Wednesday, August 7, 2013

So show me family...


We're going through tough times here in the Ville, and I guess they could be linked directly back to me and my migraine.

My migraine and I missed a day of work this week (unpaid), and my migraine and I missed a day and a half of work last week (unpaid). We've really been spending a lot of time together, my migraine and I.

A 20%+ reduction in my paycheck every week is enough to freak my accountant out, and she doesn't have the benefit of nice calming anti-anxiety pills like I do.

And so every day when she picks me up and takes me to work - my accountant is also my morning chauffeur, who also happens to be my mother - I have to hear in full detail about my money problems and how I don't make it easy on her and if I keep it up I'll just have to move back in with her, and she doesn't take cats.

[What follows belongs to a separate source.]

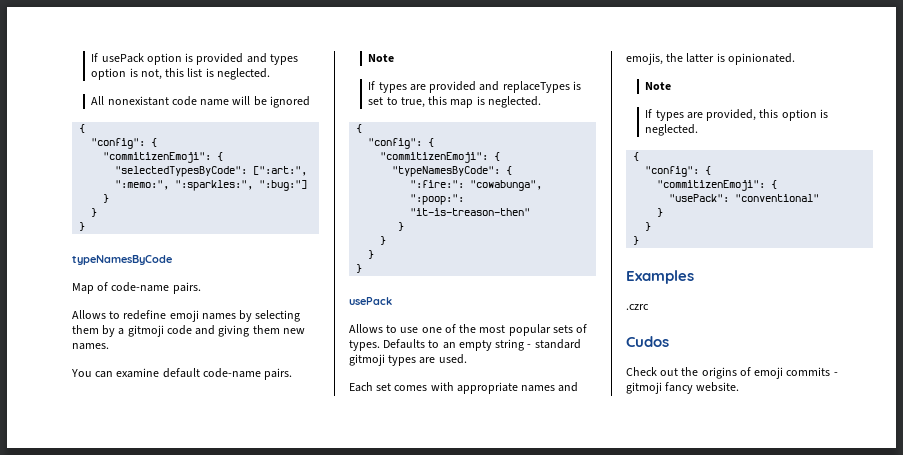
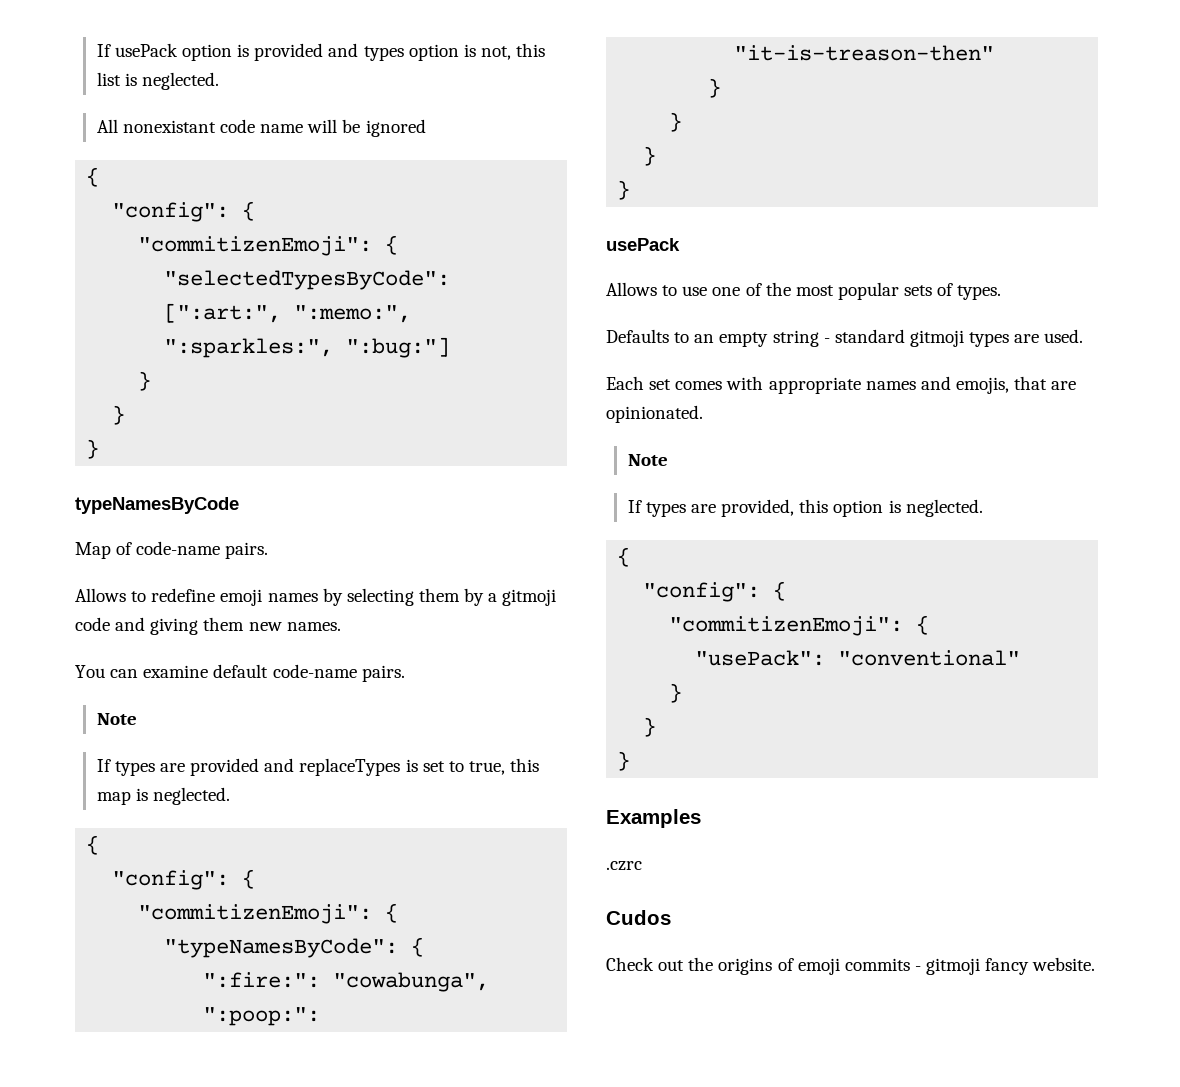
(380, 345) none -> (1002, 292) //
[666,53,725,63] the latter is -> [1014,376,1077,390] that are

We can't ever ever let that happen, of course. Because 1) I love my mother, but living with her was really awful!, and 2) I love my kitty, and I could never give her up!

Things were much better before Dwayne got laid off, and then his RA got so advanced. He's still waiting for his disability hearing. He has to use canes, walkers, wheelchairs...it's shocking how much it has progressed in two years, and he's only 45. My grandpa, who is 83 and had brain surgery seven months ago, can still make it across the room faster than Dwayne can. I don't understand how he still hasn't been approved...it's a mystery.

The other thing is that I'm kind of supporting me, Chelsea and her best friend until they get jobs. Chelsea had a job but quit to go to school but then sat out a semester so now she has no job and no school but she is looking for a job now until school starts back. Her best friend was kind of kicked out by his family and had nowhere to go so I said he could stay here until he got a job and found somewhere to go.

I won't mention how long he's been here. Let's just say maybe our Christmas decorations were still up.

I'm kind of his mother figure now. He came out to me yesterday as transgender. So now I have to call her, her. And she.

I had noticed that she had pretty nail polish on her toes for a few weeks now, but you know me...I see something, I think, oh, and then it's gone. IT'S MICHELLE'S WORLD.

I don't know how easy it may be for her job hunting as obviously trans, because she has a deep voice still. I know that Louisville has the Fairness Act, but can employers find ways around that? I'm just worried about her, this is a great town but it isn't New York or San Fran where she might have more help available.


But she has me! Even though we're very low on funds, we have lots of love! And we have, you know, the internet.

p.s. My migraine and I will be going to work together from now on. We will no longer be staying at home. Even if I go and just sit there at my desk in silent death, I will get up and go. So I can bring home that $150/day.

Unless I won the lottery tonight, I'll be sure to let you all know.